Extracted records
....................

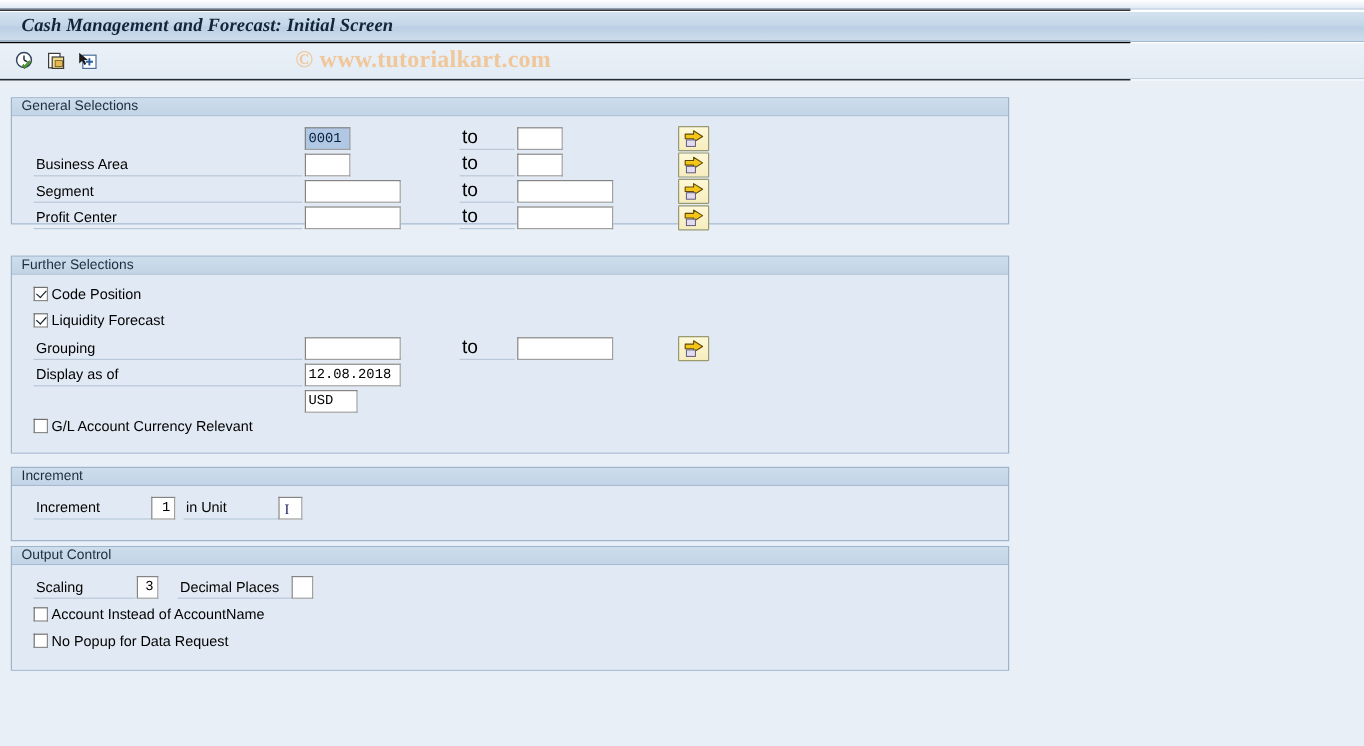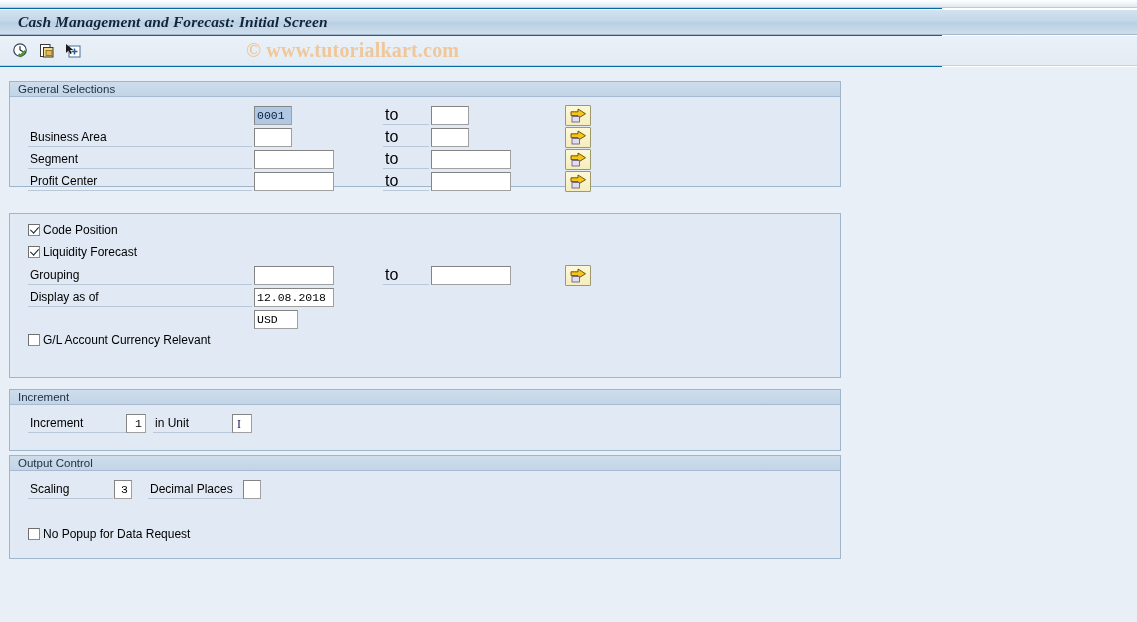--- a/index.html
+++ b/index.html
@@ -22,7 +22,7 @@
     position: relative;
     width: 942px;
     height: 622px;
-    background: #0369a1;
+    background: #000000;
     box-sizing: border-box;
   }
 

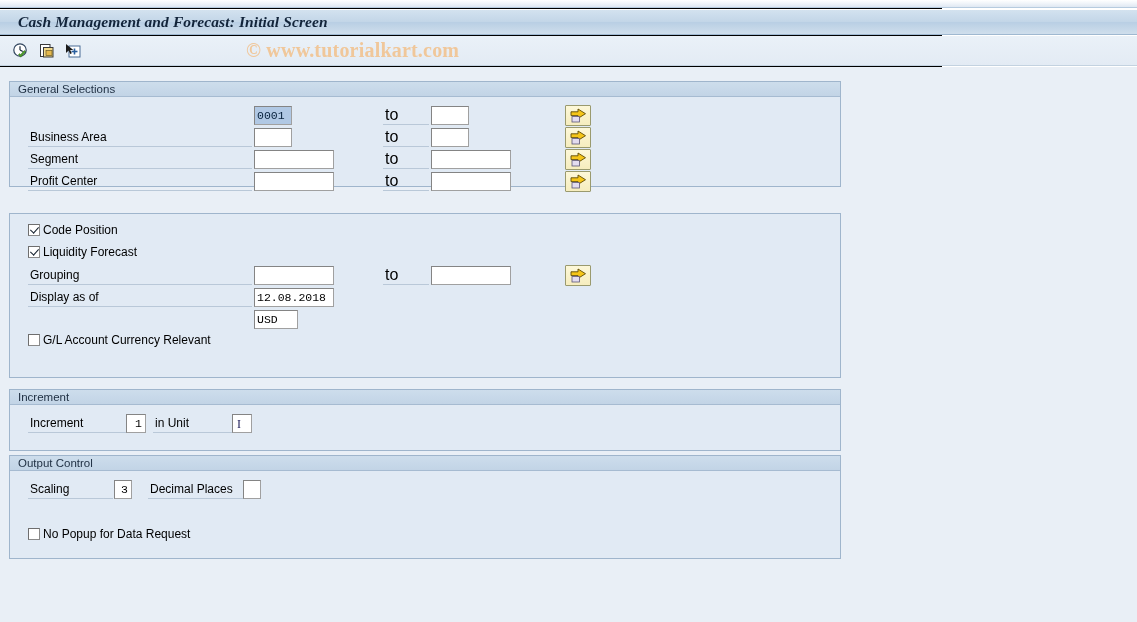--- a/index.html
+++ b/index.html
@@ -321,6 +321,7 @@
     </div>
 
     <div class="group" style="top:146px; height:165px;">
+      <div class="group-header">Further Selections</div>
       <div class="group-body" style="height:148px;">
 
         <div class="cbrow" style="left:18px; top:8px;">

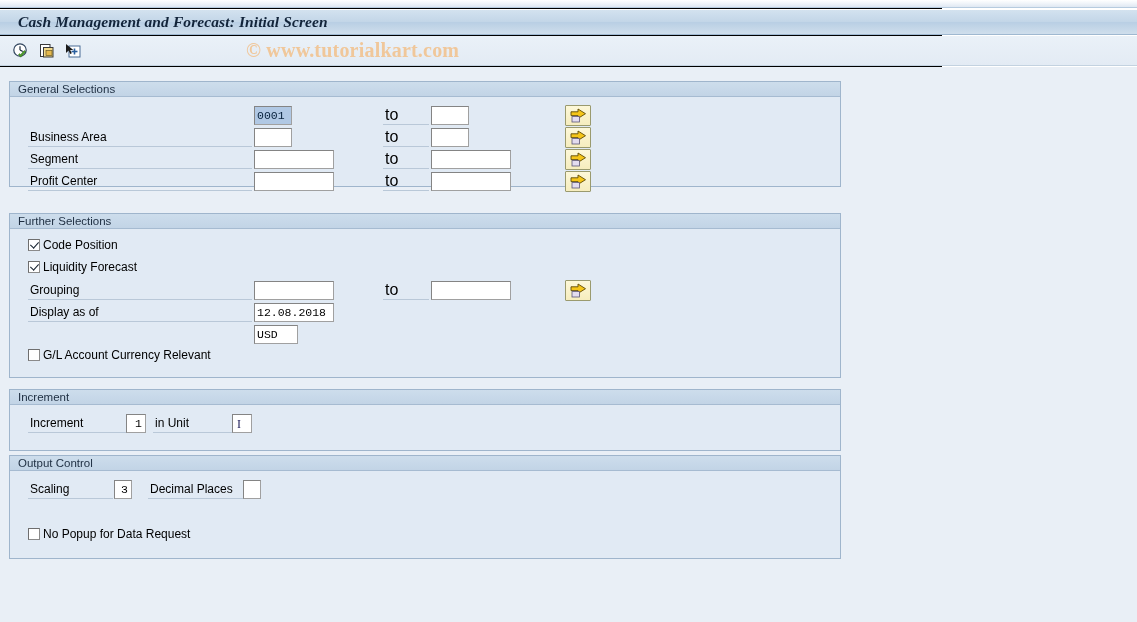--- a/index.html
+++ b/index.html
@@ -378,6 +378,10 @@
         <div class="fl" style="left:128px; top:9px; width:104px;margin-left:10px;">Decimal Places</div>
         <div class="inp" style="left:233px; top:9px; width:18px;"></div>
 
+        <div class="cbrow" style="left:18px; top:33px;">
+          <span class="cbox"></span>
+          <span class="cblabel">Account Instead of AccountName</span>
+        </div>
 
         <div class="cbrow" style="left:18px; top:55px;text-align:center;">
           <span class="cbox"></span>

....................

Try it
Work out how many lines of the listing above include the word "span". Reply with nothing but the count.

The answer
3